Charles Miron, Bishop of Angers, checked her possession with blind testing: spraying her with ordinary water that he told her was blessed provoked a full reaction, while she cheerfully drank a glass of real holy water without the slightest trouble. When he announced “I shall now read from my book of exorcisms” and proceeded to read from the first page of Virgil’s Aeneid, Marthe embarked upon her full show of thrashing possession without registering that her demon was simply repelled by a work of epic poetry.

The doctor Michel Marescot also examined Marthe. He managed to stop her thrashing with a simple hand to the back of the neck, followed by asserting that although she did not have the symptoms of the hysteric condition, ‘Suffocation of the Mother’, she certainly did believe she was possessed and was suffering from some sort of psychiatric illness. While Marescot came down on the side of melancholy, in England the physician Edward Jorden was writing about the illness of The Mother in English possession cases, stating that hysteria on the part of the demoniac could even create the most impressive of physical symptoms.

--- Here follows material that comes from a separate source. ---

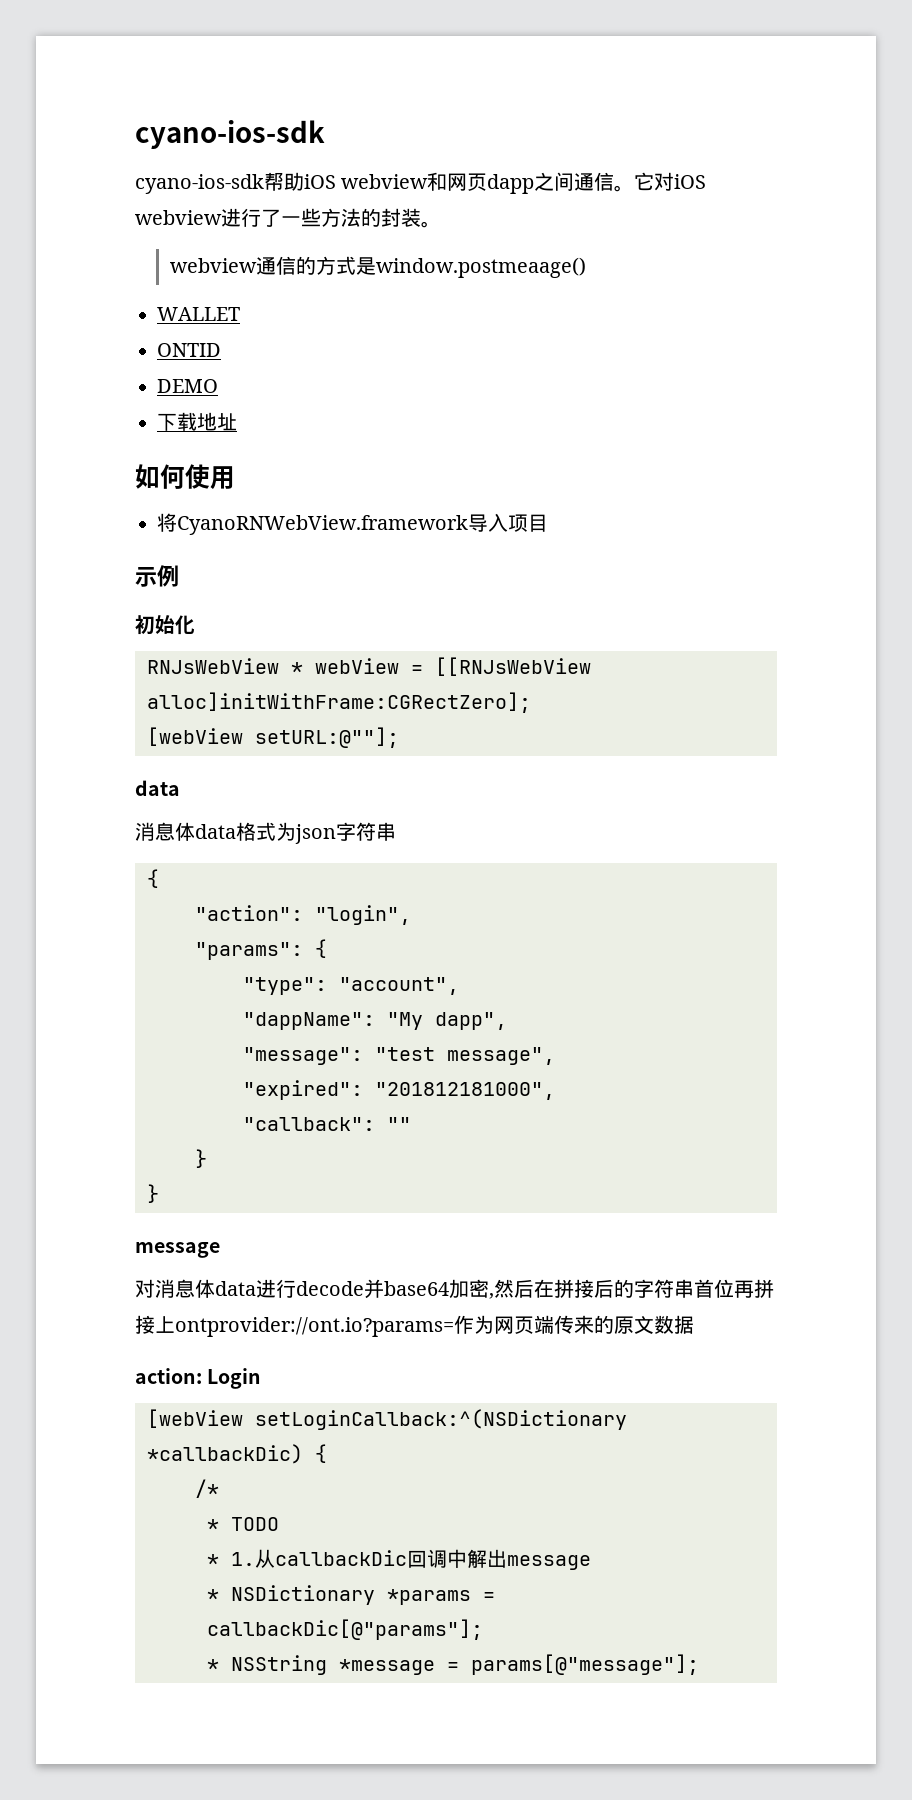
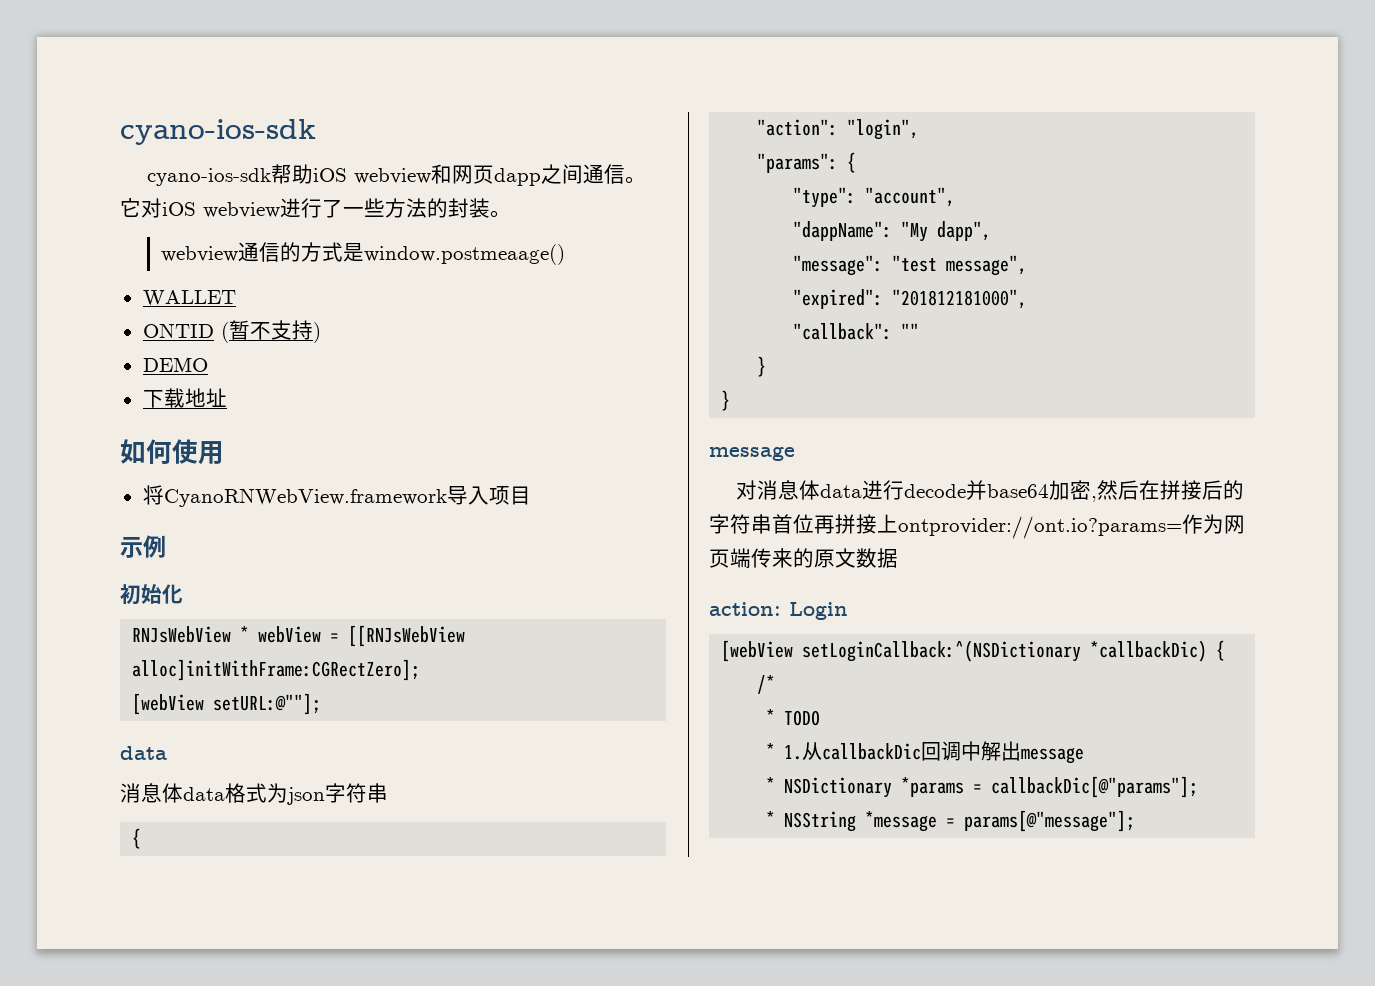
- ONTID
+ ONTID (暂不支持)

One of the most significant medical decisions in England was William Harvey’s examination of the women accused of witchcraft by Edmund Robinson. While the idea that Witches were working against the monarch had long penetrated the public consciousness, Harvey’s examination at the Ship Tavern was a decisive moment in the decline of witchcraft prosecutions, and a significant blow against the idea of ‘witch marks’ by declaring that the women’s marks were nothing out of the ordinary in medical science.

The Growth of Fact

While Barbara J Shapiro’s work, A Culture of Fact argues that the drive towards a more modern appreciation of fact came entirely from the legal world, the Early Modern English certainly saw a drive towards the discernment of subjective and objective experience.

A part of the gestation of the medieval witch had been due to the prevalent way of thinking in the Dominican Inquisitor. Thoroughly dependant on the works of St. Thomas Aquinas, the Dominican order of the Late Middle Ages held to Aquinas’ viewpoint that all experience was the result of a collaboration between reason and the senses. For them, an experience that had been experienced was intrinsically true.

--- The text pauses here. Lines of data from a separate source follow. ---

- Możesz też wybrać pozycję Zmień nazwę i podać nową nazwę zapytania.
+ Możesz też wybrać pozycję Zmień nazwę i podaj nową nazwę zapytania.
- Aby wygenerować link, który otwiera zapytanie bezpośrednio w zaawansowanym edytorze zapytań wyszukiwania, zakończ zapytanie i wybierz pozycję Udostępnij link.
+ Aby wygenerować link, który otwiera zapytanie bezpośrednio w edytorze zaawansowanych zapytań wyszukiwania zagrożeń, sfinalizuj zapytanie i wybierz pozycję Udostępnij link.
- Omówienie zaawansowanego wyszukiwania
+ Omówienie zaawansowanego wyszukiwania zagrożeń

This idea, added to differing standards of reporting resulted in a Venn diagram of experience between idea, vision, dream and imagination, with scholastic belief in deductive reasoning (that conclusions should be derived by making facts fit doctrine) created a world of comparative credulity where identity of a witness, and the number of witnesses, held more weight than what we would understand as objective fact.